Exercise description:
Going through the entries below, count each line that holds "second" and give only the total.

(Entries taken from a collection)
<<<<
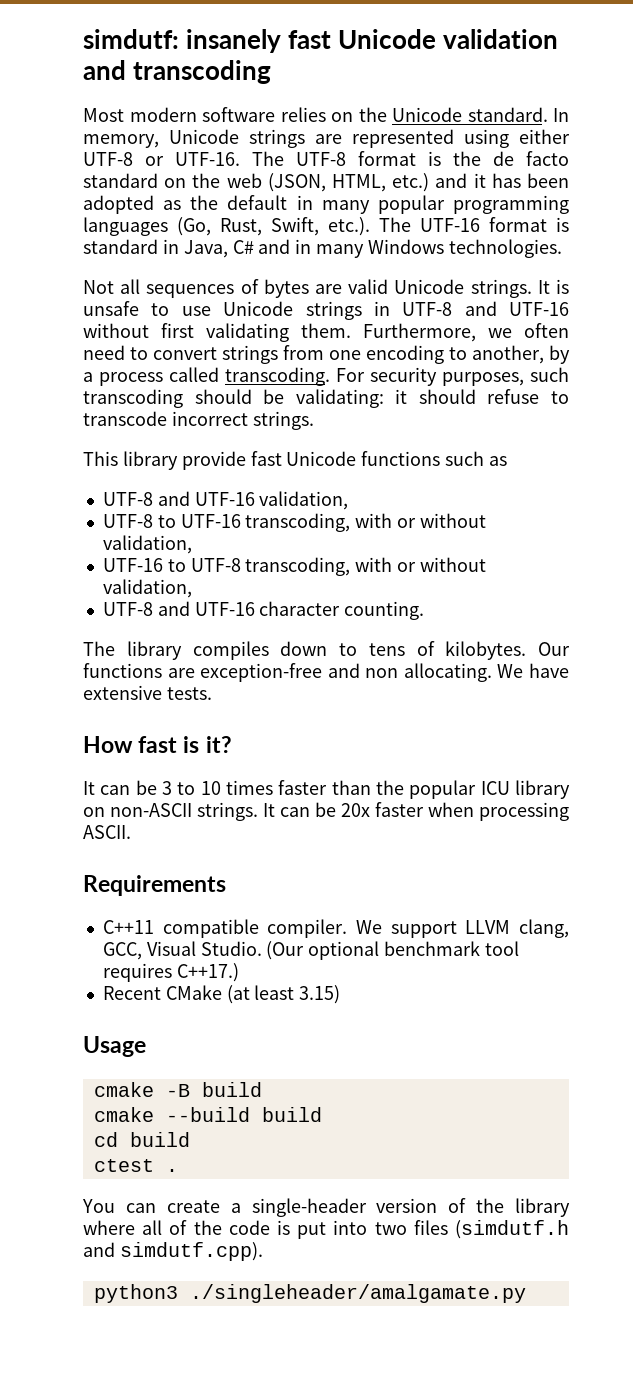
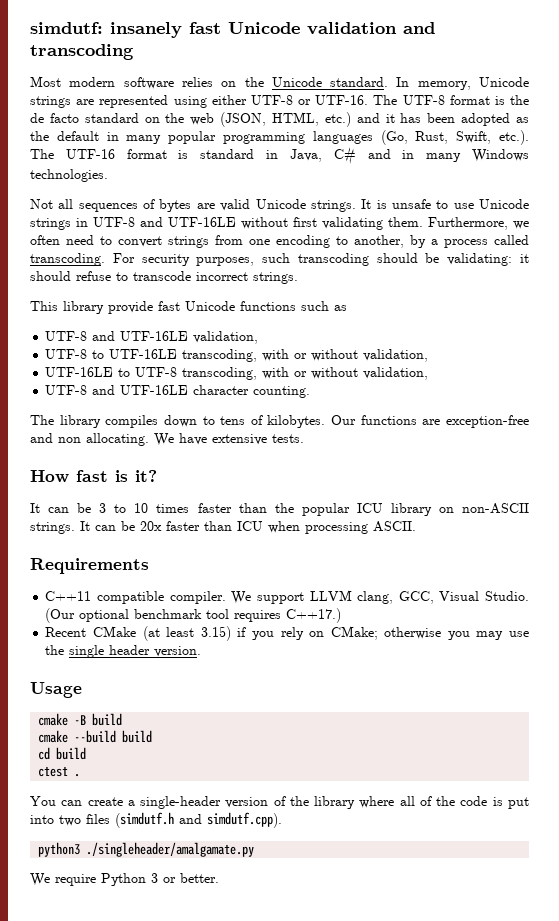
[509,302,569,316] UTF-16 -> [168,217,236,227] UTF-16LE
[194,492,255,506] UTF-16 -> [120,331,189,341] UTF-16LE
[180,513,486,532] [102,535,192,554] [102,558,163,572] UTF-16 transcoding, with or without validation, // UTF-16 -> [109,349,429,362] [45,367,114,377] UTF-16LE transcoding, with or without validation, // UTF-16LE
[194,602,255,616] UTF-16 -> [120,385,189,395] UTF-16LE
(424, 809) none -> [204,521,263,531] than ICU
(341, 994) none -> [237,626,530,640] [45,645,202,658] if you rely on CMake; otherwise you may use the single header version.
(526, 1293) none -> [30,873,219,886] // We require Python 3 or better.

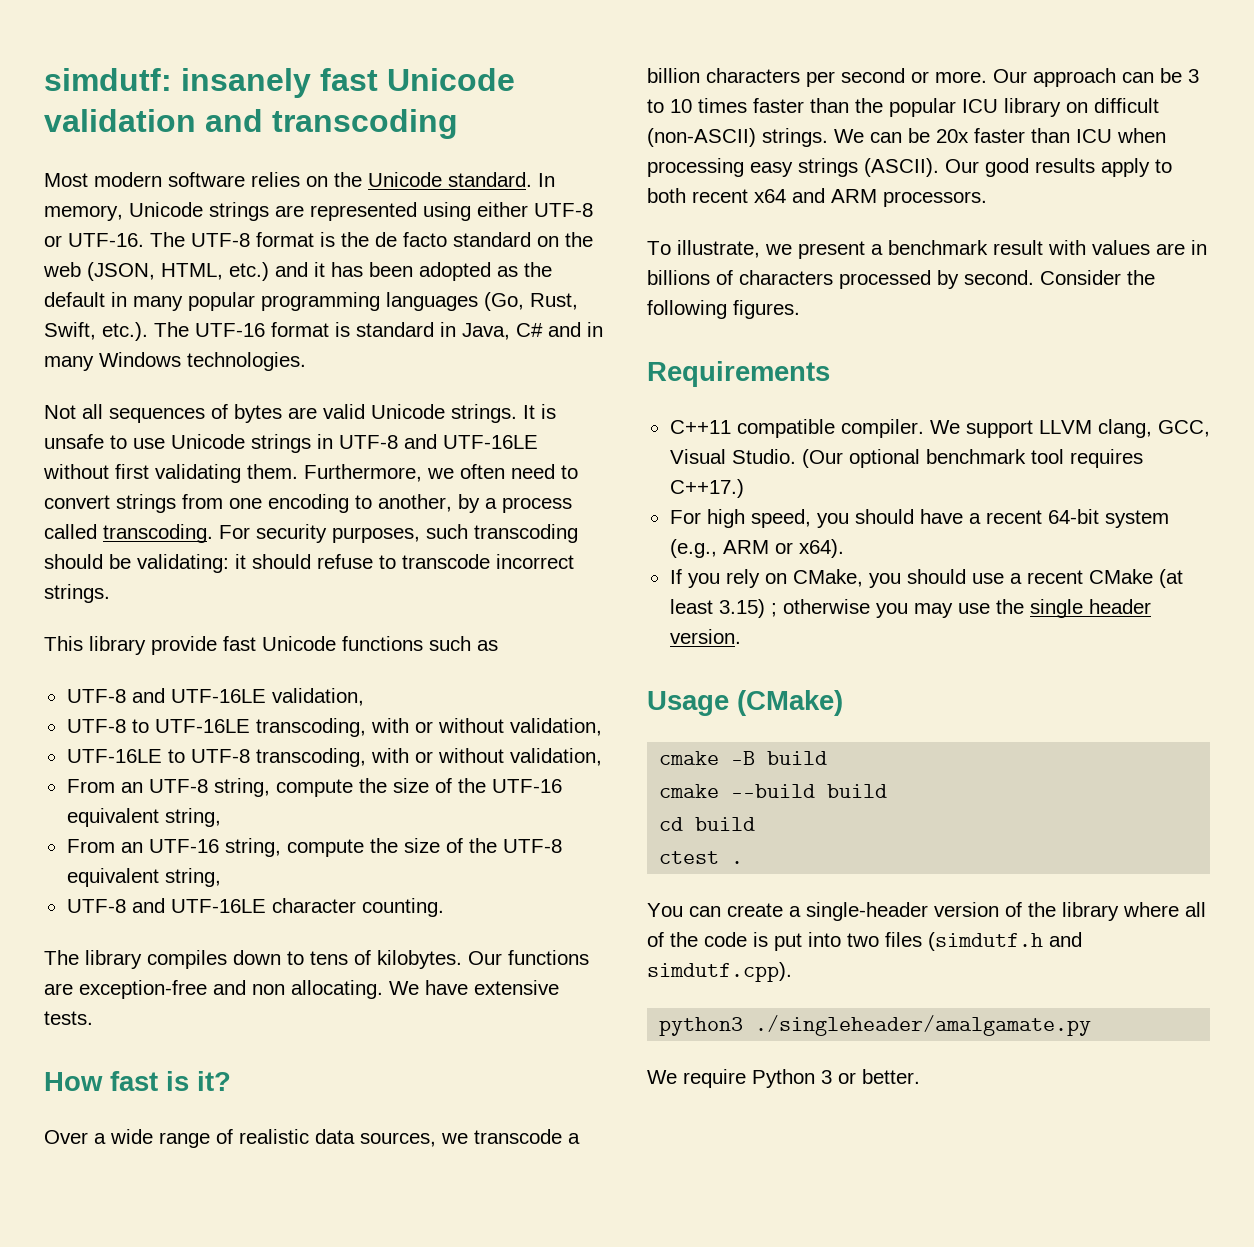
(429, 373) none -> [66,778,562,797] [66,808,221,827] [66,838,562,857] [66,868,221,887] // From an UTF-8 string, compute the size of the UTF-16 equivalent string, // From an UTF-16 string, compute the size of the UTF-8 equivalent string,
[30,503,40,513] It -> [44,1129,580,1148] [647,68,1116,87] Over a wide range of realistic data sources, we transcode a billion characters per second or more. Our approach
[461,503,529,514] [30,521,90,534] non-ASCII strings. It -> [1094,98,1159,113] [647,128,864,147] difficult (non-ASCII) strings. We
[373,521,416,532] ASCII. -> [750,158,1172,177] [647,188,987,207] [647,240,1207,259] [647,270,1155,289] [647,300,800,319] easy strings (ASCII). Our good results apply to both recent x64 and ARM processors. // To illustrate, we present a benchmark result with values are in billions of characters processed by second. Consider the following figures.
[45,626,378,641] Recent CMake (at least 3.15) if you rely on CMake; -> [669,509,1169,528] [669,539,844,558] [669,569,1183,588] [669,599,777,618] For high speed, you should have a recent 64-bit system (e.g., ARM or x64). // If you rely on CMake, you should use a recent CMake (at least 3.15) ;
(82, 690) none -> [737,690,843,716] (CMake)

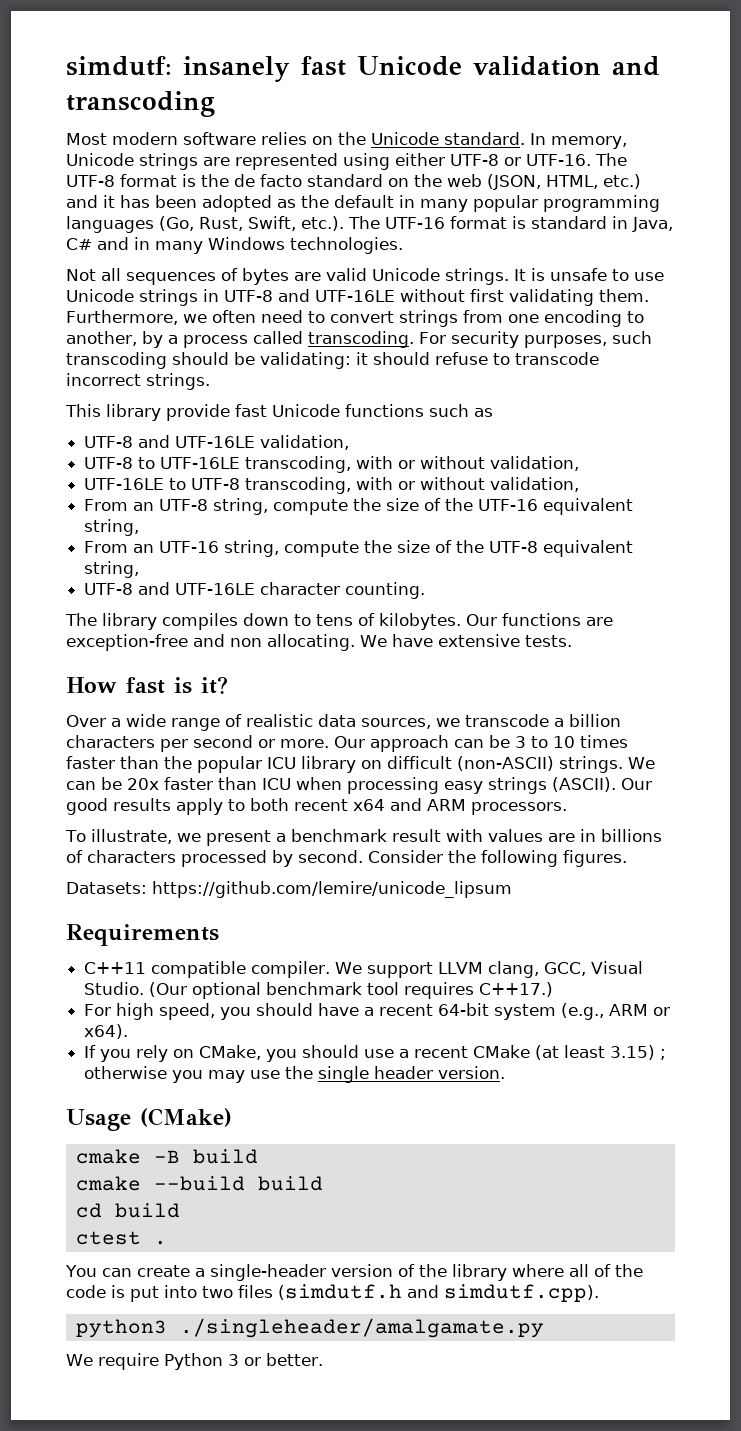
(800, 309) none -> [66,881,512,898] // Datasets: https://github.com/lemire/unicode_lipsum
>>>>
Solution:
2